Tempête bien parisienne, frivole et paradoxale, que celle qui agite, cet hiver, le microcosme intello de la "Ville-Lumière" ... Figurez-vous que le régime socialiste a décidé de tenir enfin une promesse de ... 1990! La simplification, la mise à jour de l'orthographe française sera donc en vigueur à la prochaine rentrée dans l'Hexagone.
Je connais un peu cette affaire car, à cette époque, je suivais pour "Le Monde" les affaires francophones et donc les activités de l'académicien et téléaste Alain Decaux qui, guère "socialo" mais patriote, avait accepté d'être ministre délégué à la Francophonie dans un cabinet Michel Rocard (1988-1991). Decaux veillait avec attention sur cette Francophonie, lancée en 1970 par le gaulliste André Malraux et qui avait attiré plusieurs dizaines de nations "ayant le français en partage", dont le Maroc et la Tunisie (mais pas l'Algérie)*.
Pensant aux écoliers du monde entier, Decaux avait, par raison, approuvé le projet de réforme, comme son collègue académicien Maurice Druon, grand ami du roi Hassan II et membre de l'Académie du Maroc. Druon fut à l'origine de l'entrée dans le Dictionnaire de l'Académie française de nombreux mots venus du Sud, comme "Chambellanie" (forgé et utilisé au Maroc) on "Essencerie" (créé au Sénégal pour remplacer l'affreux "Station-Service").
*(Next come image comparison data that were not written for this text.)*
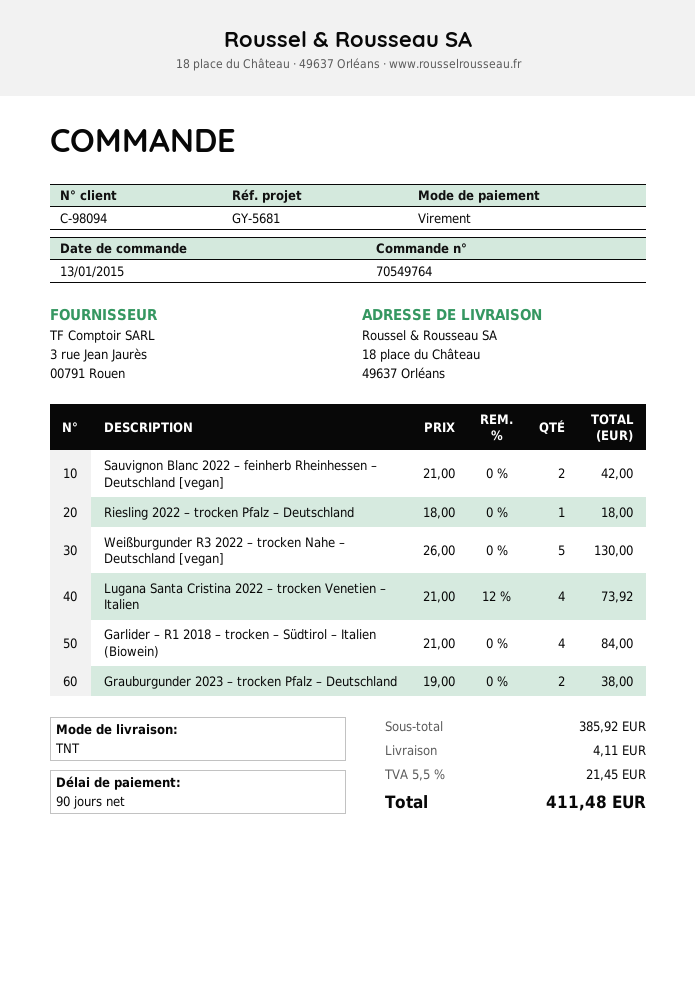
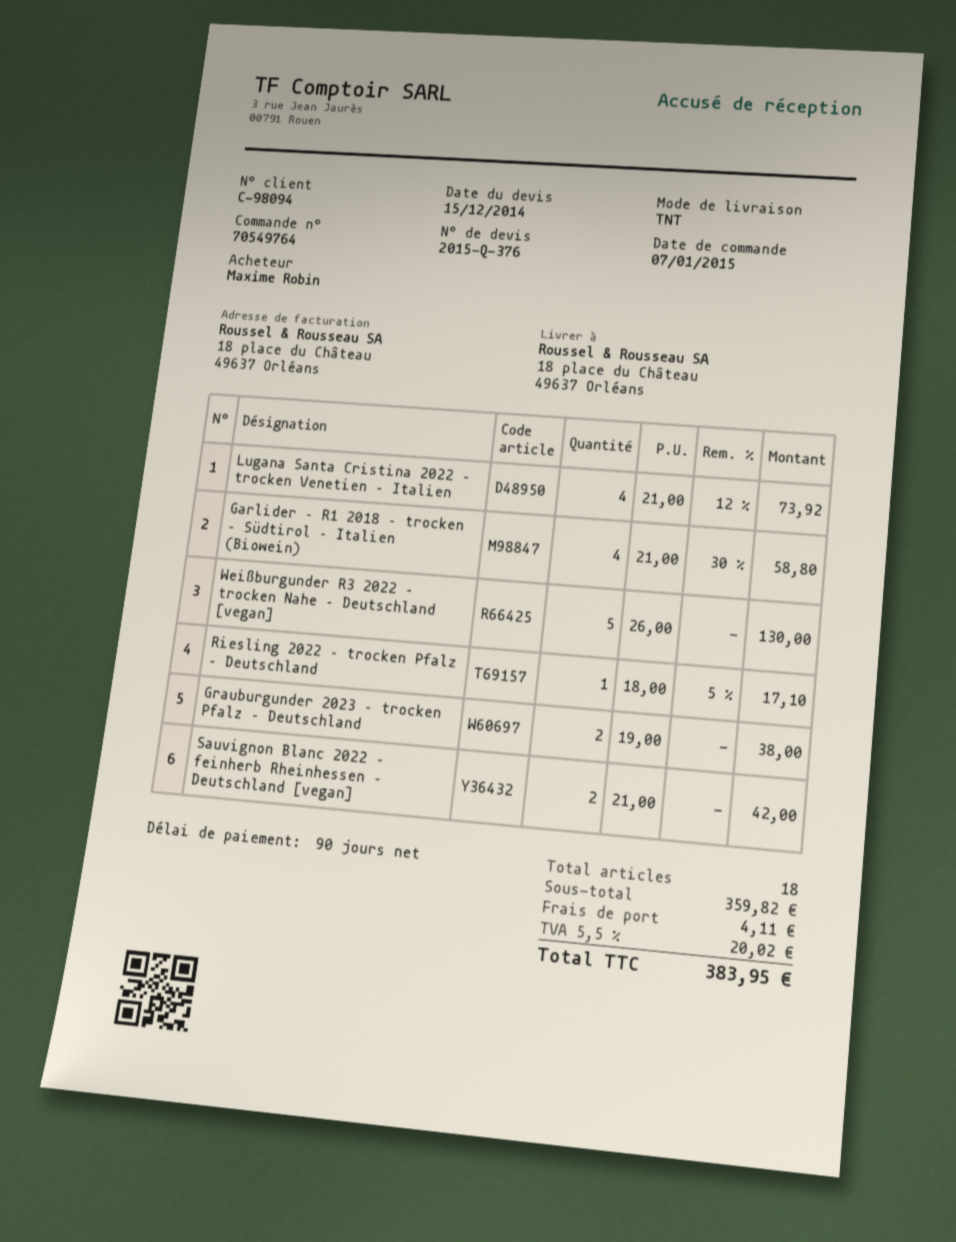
order date: 2015-01-13 -> 2015-01-07
Riesling 2022 – trocken Pfalz – Deutschland: 1 x 18.00 = 18.00 -> 1 x 18.00 - 5% = 17.10
Garlider – R1 2018 – trocken – Südtirol – Italien (Biowein): 4 x 21.00 = 84.00 -> 4 x 21.00 - 30% = 58.80
subtotal: 385.92 -> 359.82
tax: 5.5% = 21.45 -> 5.5% = 20.02
total: 411.48 -> 383.95

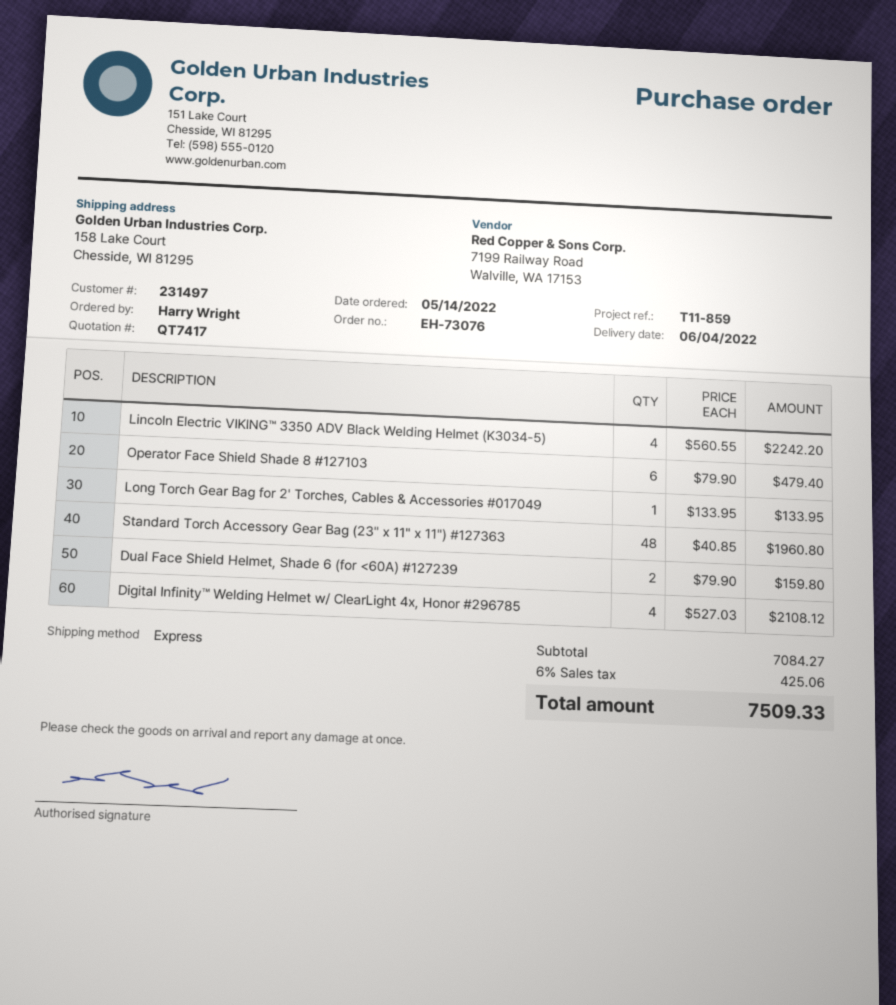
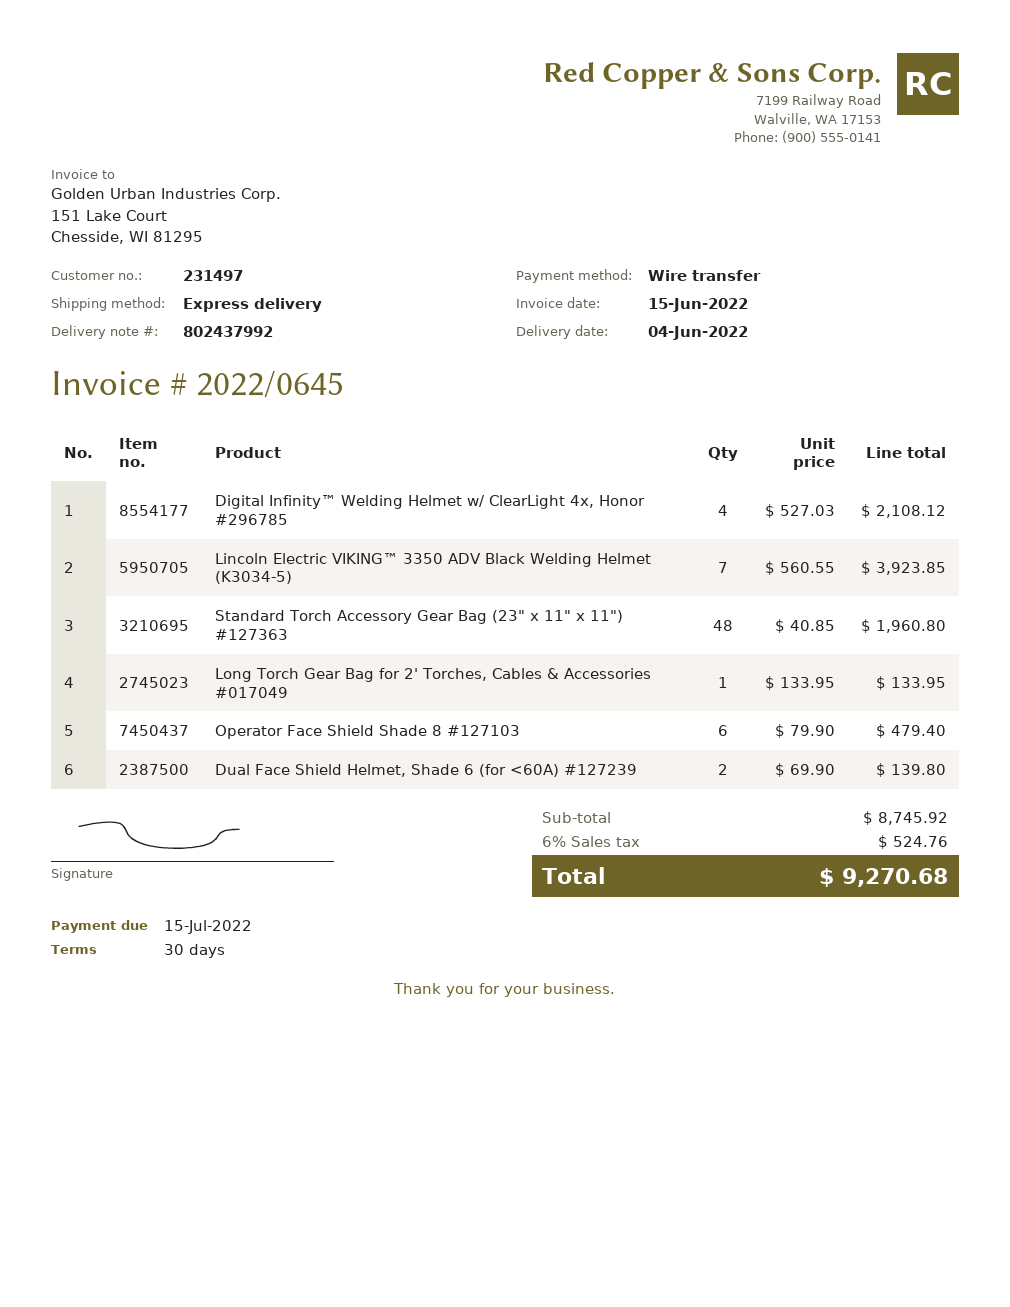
Lincoln Electric VIKING™ 3350 ADV Black Welding Helmet (K3034-5): 4 x 560.55 = 2242.20 -> 7 x 560.55 = 3923.85
Dual Face Shield Helmet, Shade 6 (for <60A) #127239: 2 x 79.90 = 159.80 -> 2 x 69.90 = 139.80
subtotal: 7084.27 -> 8745.92
tax: 6% = 425.06 -> 6% = 524.76
total: 7509.33 -> 9270.68

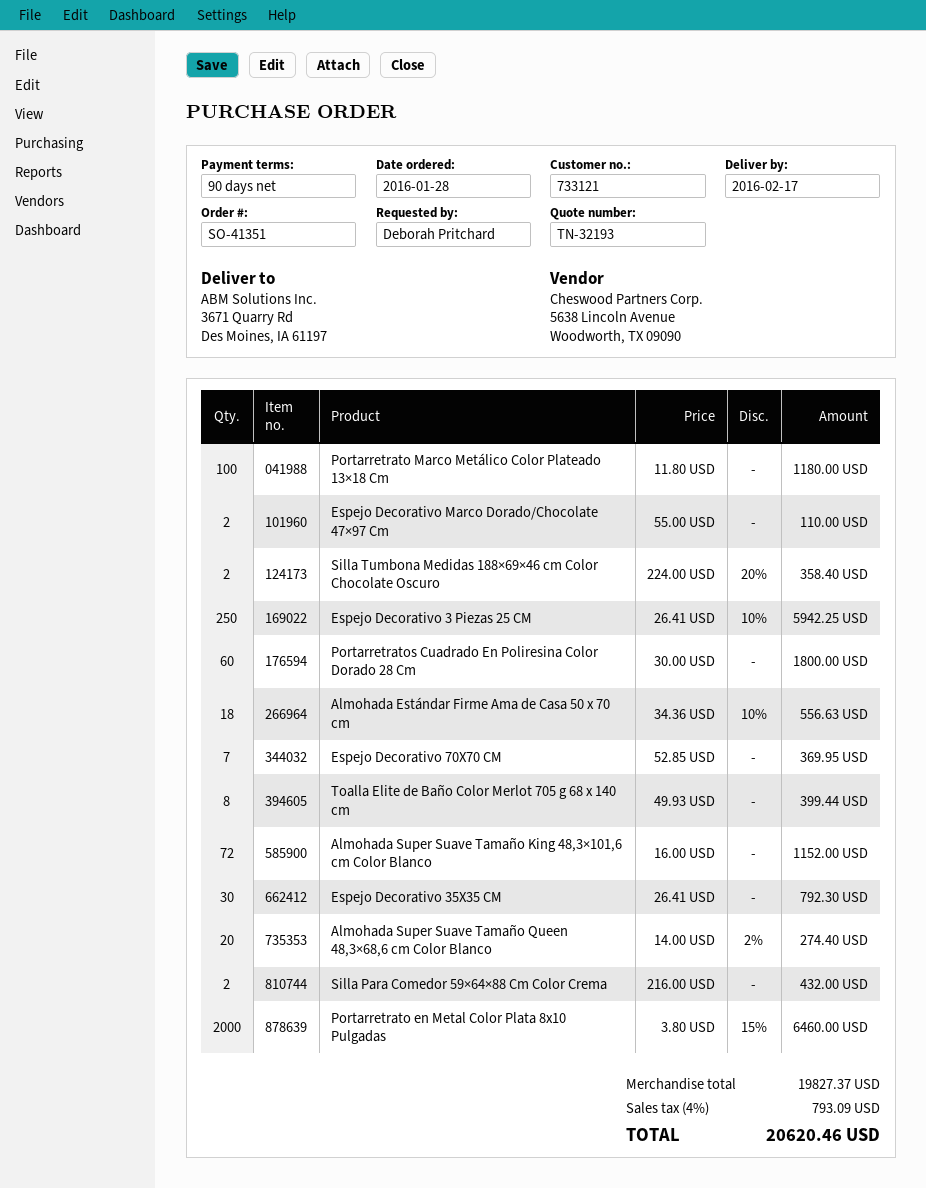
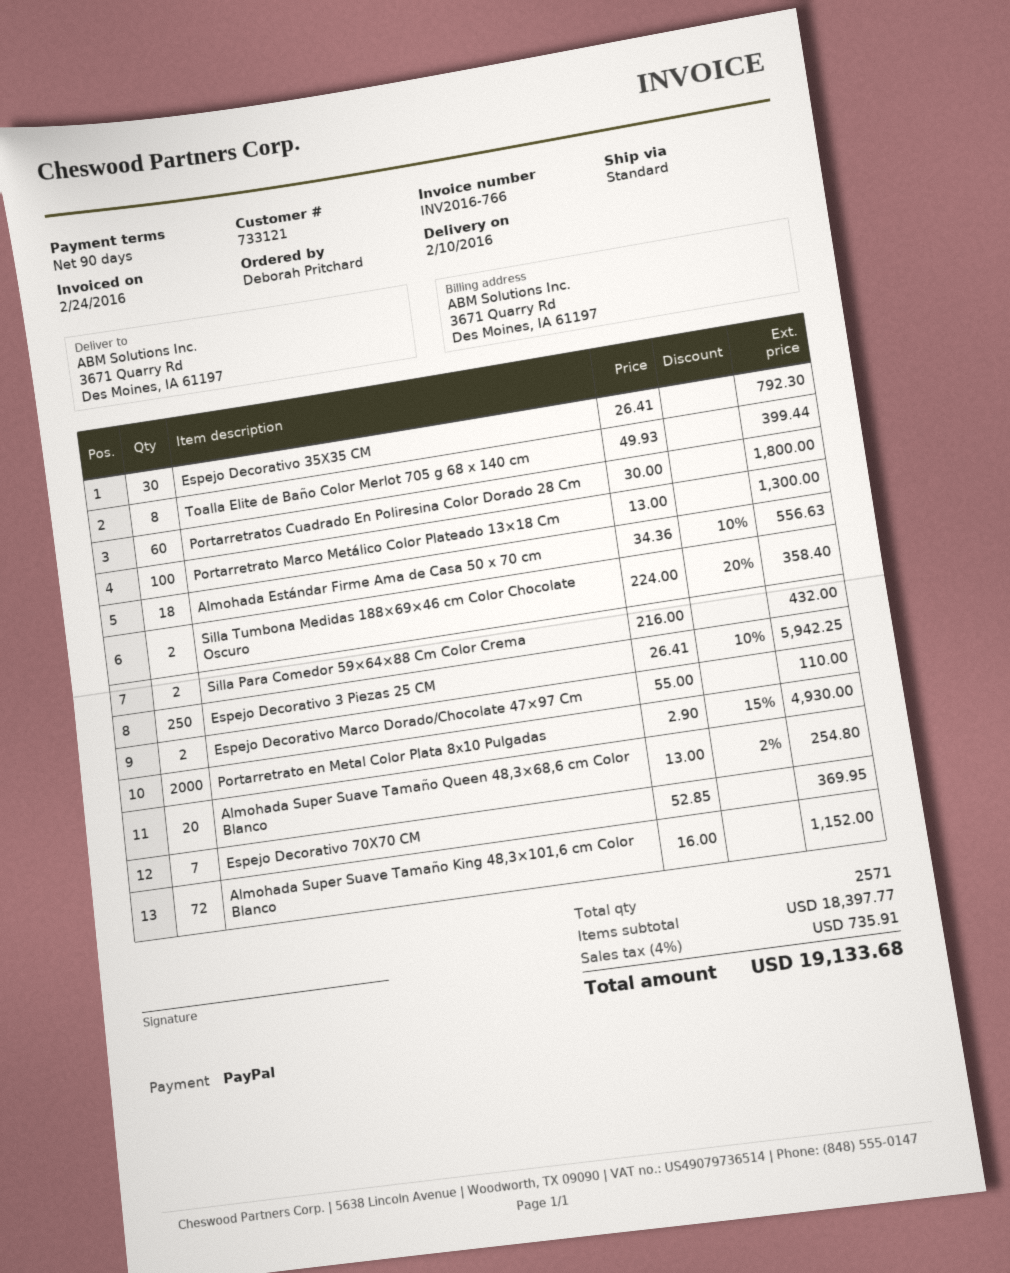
delivery date: 2016-02-17 -> 2016-02-10
Portarretrato Marco Metálico Color Plateado 13×18 Cm: 100 x 11.80 = 1180.00 -> 100 x 13.00 = 1300.00
Almohada Super Suave Tamaño Queen 48,3×68,6 cm Color Blanco: 20 x 14.00 - 2% = 274.40 -> 20 x 13.00 - 2% = 254.80
Portarretrato en Metal Color Plata 8x10 Pulgadas: 2000 x 3.80 - 15% = 6460.00 -> 2000 x 2.90 - 15% = 4930.00
subtotal: 19827.37 -> 18397.77
tax: 4% = 793.09 -> 4% = 735.91
total: 20620.46 -> 19133.68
Moi-même, avec les encouragements de Druon et Decaux, j'apportai ma petite pierre à l'édifice en publiant en 1990 un de mes livres de voyage ("Villes du Sud", où je traite notamment de Tanger et Asilah) avec l'orthographe simplifiée. Ce que je ne fis pas pour les ouvrages suivants car, entre-temps, la France officielle avait enterré cet utile projet linguistique ...
Aujourd'hui le Tout-Paris pensant polémique sur cette réforme ressuscitée et la tendance mondaine dominante est, pour l'instant, de la boycotter ... Ecoutons plutôt cette haute figure de la vie culturelle française actuelle, l'académicien Marc Fumaroli**, esprit dynamique et jamais conformiste, pourfendeur sans pitié du "fanatisme égalitariste" de la République française socialiste et dénonciateur impayable de l'"Art-Fric" qui s'est greffé, comme un parasite, sur la Mondialisation financière ...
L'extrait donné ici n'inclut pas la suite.